**WORK ORDER:** Let the output be exactly the lines from the one containing "the user's location.)" through the end of the records below, both included.
_____
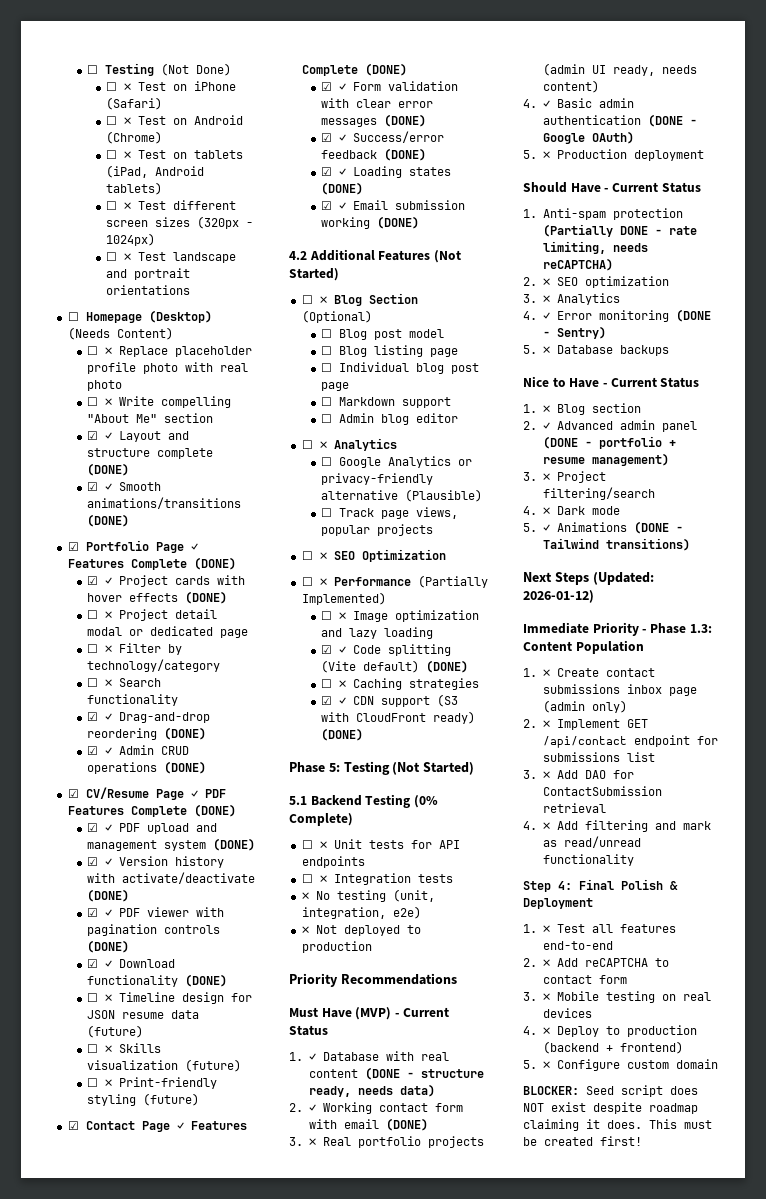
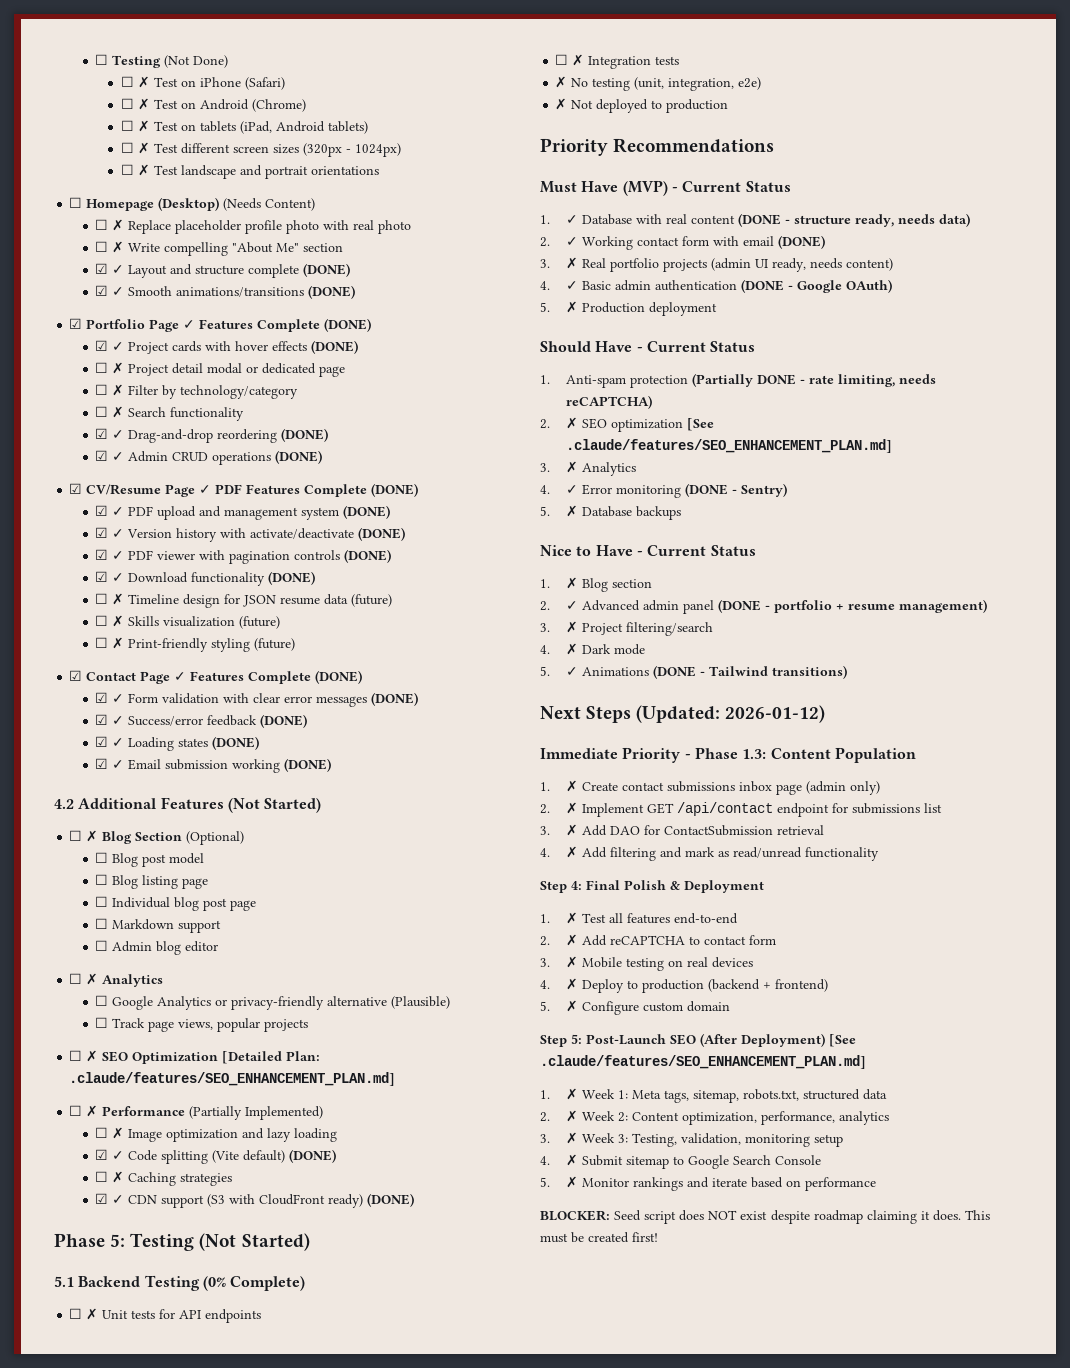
- ☐ ✗ SEO Optimization
+ ☐ ✗ SEO Optimization [Detailed Plan: .claude/features/SEO_ENHANCEMENT_PLAN.md]
- 2. ✗ SEO optimization
+ 2. ✗ SEO optimization [See .claude/features/SEO_ENHANCEMENT_PLAN.md]
+ Step 5: Post-Launch SEO (After Deployment) [See .claude/features/SEO_ENHANCEMENT_PLAN.md]
+ 1. ✗ Week 1: Meta tags, sitemap, robots.txt, structured data
+ 2. ✗ Week 2: Content optimization, performance, analytics
+ 3. ✗ Week 3: Testing, validation, monitoring setup
+ 4. ✗ Submit sitemap to Google Search Console
+ 5. ✗ Monitor rankings and iterate based on performance

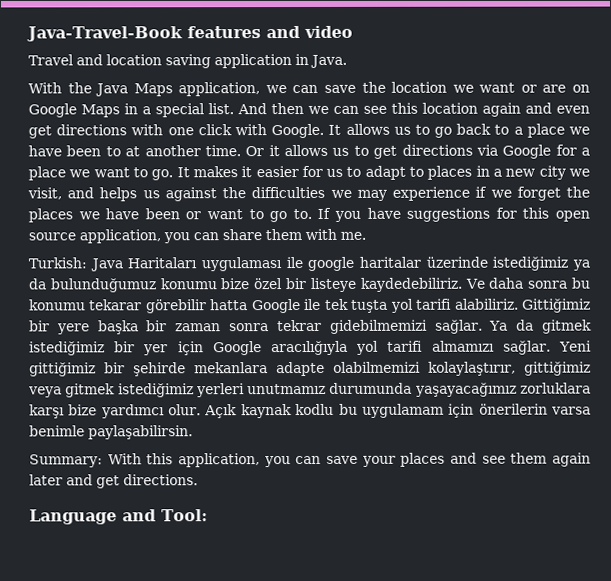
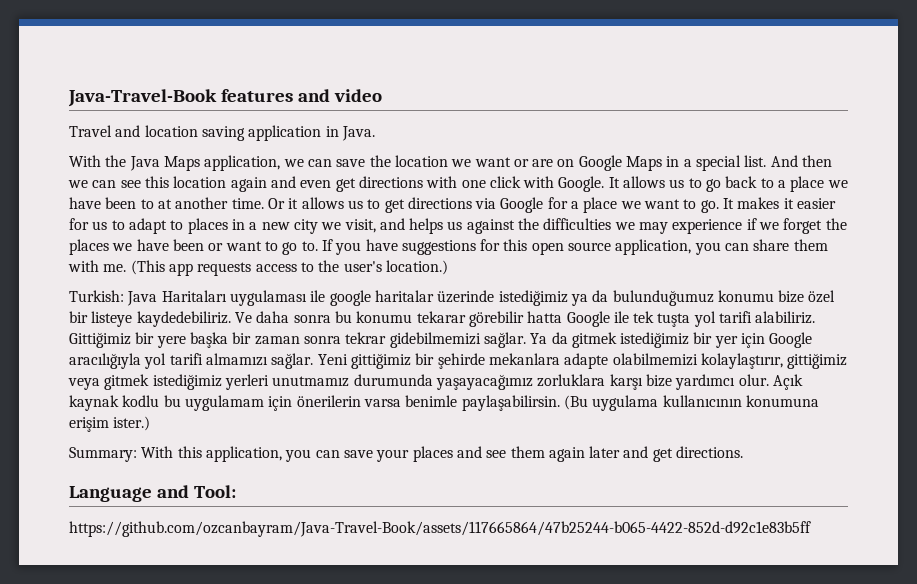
+ (This app requests access to the user's location.)
+ (Bu uygulama kullanıcının konumuna erişim ister.)
+ https://github.com/ozcanbayram/Java-Travel-Book/assets/117665864/47b25244-b065-4422-852d-d92c1e83b5ff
_____
**ANSWER BOX:**
+ (This app requests access to the user's location.)
+ (Bu uygulama kullanıcının konumuna erişim ister.)
+ https://github.com/ozcanbayram/Java-Travel-Book/assets/117665864/47b25244-b065-4422-852d-d92c1e83b5ff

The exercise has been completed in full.